• **AIM OF THE TASK**: Report every line below that holds the word "Дальше".

SOURCE DATA START

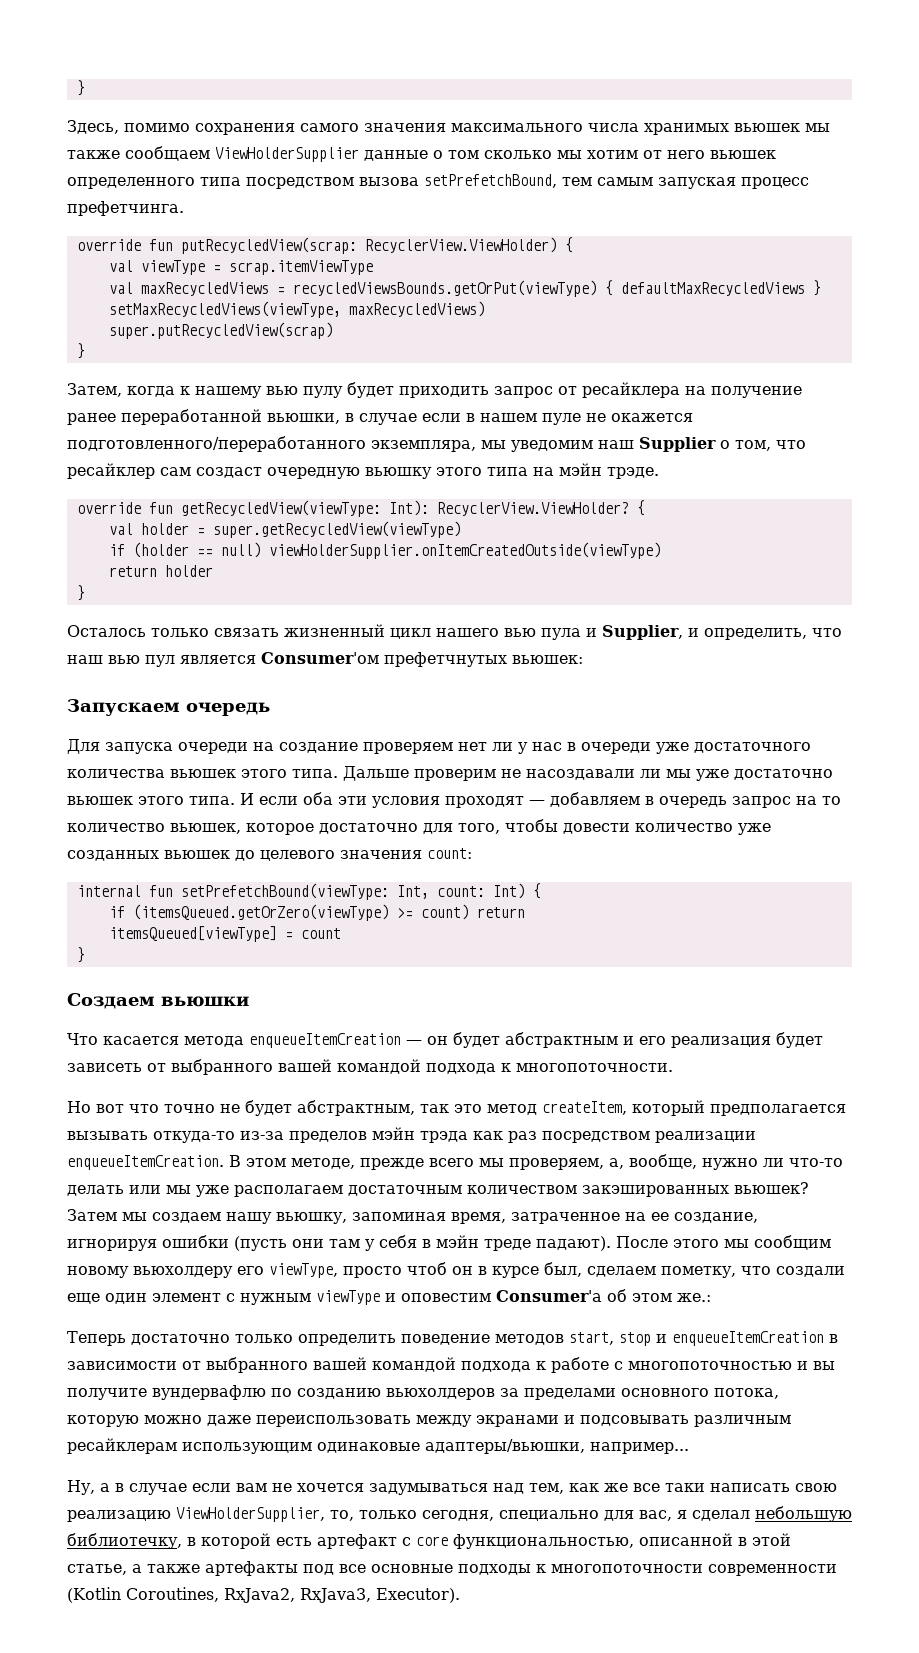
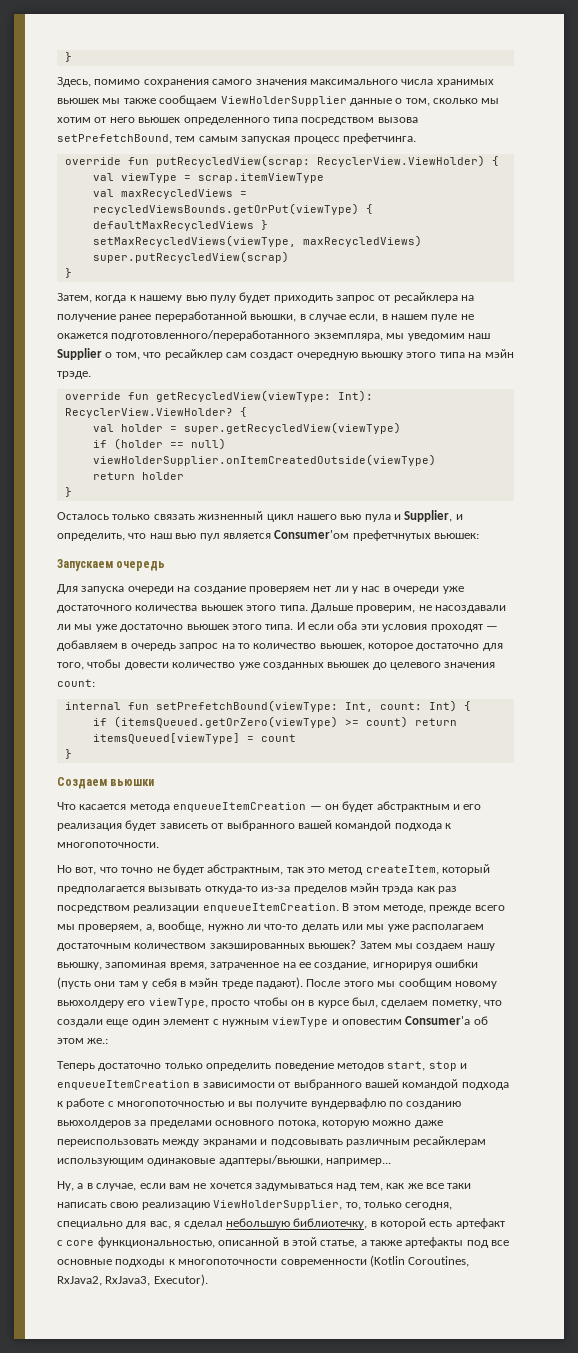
- Здесь, помимо сохранения самого значения максимального числа хранимых вьюшек мы также сообщаем ViewHolderSupplier данные о том сколько мы хотим от него вьюшек определенного типа посредством вызова setPrefetchBound, тем самым запуская процесс префетчинга.
+ Здесь, помимо сохранения самого значения максимального числа хранимых вьюшек мы также сообщаем ViewHolderSupplier данные о том, сколько мы хотим от него вьюшек определенного типа посредством вызова setPrefetchBound, тем самым запуская процесс префетчинга.
- Затем, когда к нашему вью пулу будет приходить запрос от ресайклера на получение ранее переработанной вьюшки, в случае если в нашем пуле не окажется подготовленного/переработанного экземпляра, мы уведомим наш Supplier о том, что ресайклер сам создаст очередную вьюшку этого типа на мэйн трэде.
+ Затем, когда к нашему вью пулу будет приходить запрос от ресайклера на получение ранее переработанной вьюшки, в случае если, в нашем пуле не окажется подготовленного/переработанного экземпляра, мы уведомим наш Supplier о том, что ресайклер сам создаст очередную вьюшку этого типа на мэйн трэде.
- Дальше проверим не насоздавали ли мы уже достаточно вьюшек этого типа.
+ Дальше проверим, не насоздавали ли мы уже достаточно вьюшек этого типа.
- Но вот что точно не будет абстрактным, так это метод createItem, который предполагается вызывать откуда-то из-за пределов мэйн трэда как раз посредством реализации enqueueItemCreation.
+ Но вот, что точно не будет абстрактным, так это метод createItem, который предполагается вызывать откуда-то из-за пределов мэйн трэда как раз посредством реализации enqueueItemCreation.
- После этого мы сообщим новому вьюхолдеру его viewType, просто чтоб он в курсе был, сделаем пометку, что создали еще один элемент с нужным viewType и оповестим Consumer'а об этом же.:
+ После этого мы сообщим новому вьюхолдеру его viewType, просто чтобы он в курсе был, сделаем пометку, что создали еще один элемент с нужным viewType и оповестим Consumer'а об этом же.:
- Ну, а в случае если вам не хочется задумываться над тем, как же все таки написать свою реализацию ViewHolderSupplier, то, только сегодня, специально для вас, я сделал небольшую библиотечку, в которой есть артефакт с core функциональностью, описанной в этой статье, а также артефакты под все основные подходы к многопоточности современности (Kotlin Coroutines, RxJava2, RxJava3, Executor).
+ Ну, а в случае, если вам не хочется задумываться над тем, как же все таки написать свою реализацию ViewHolderSupplier, то, только сегодня, специально для вас, я сделал небольшую библиотечку, в которой есть артефакт с core функциональностью, описанной в этой статье, а также артефакты под все основные подходы к многопоточности современности (Kotlin Coroutines, RxJava2, RxJava3, Executor).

SOURCE DATA END

• **TASK RESPONSE**:
- Дальше проверим не насоздавали ли мы уже достаточно вьюшек этого типа.
+ Дальше проверим, не насоздавали ли мы уже достаточно вьюшек этого типа.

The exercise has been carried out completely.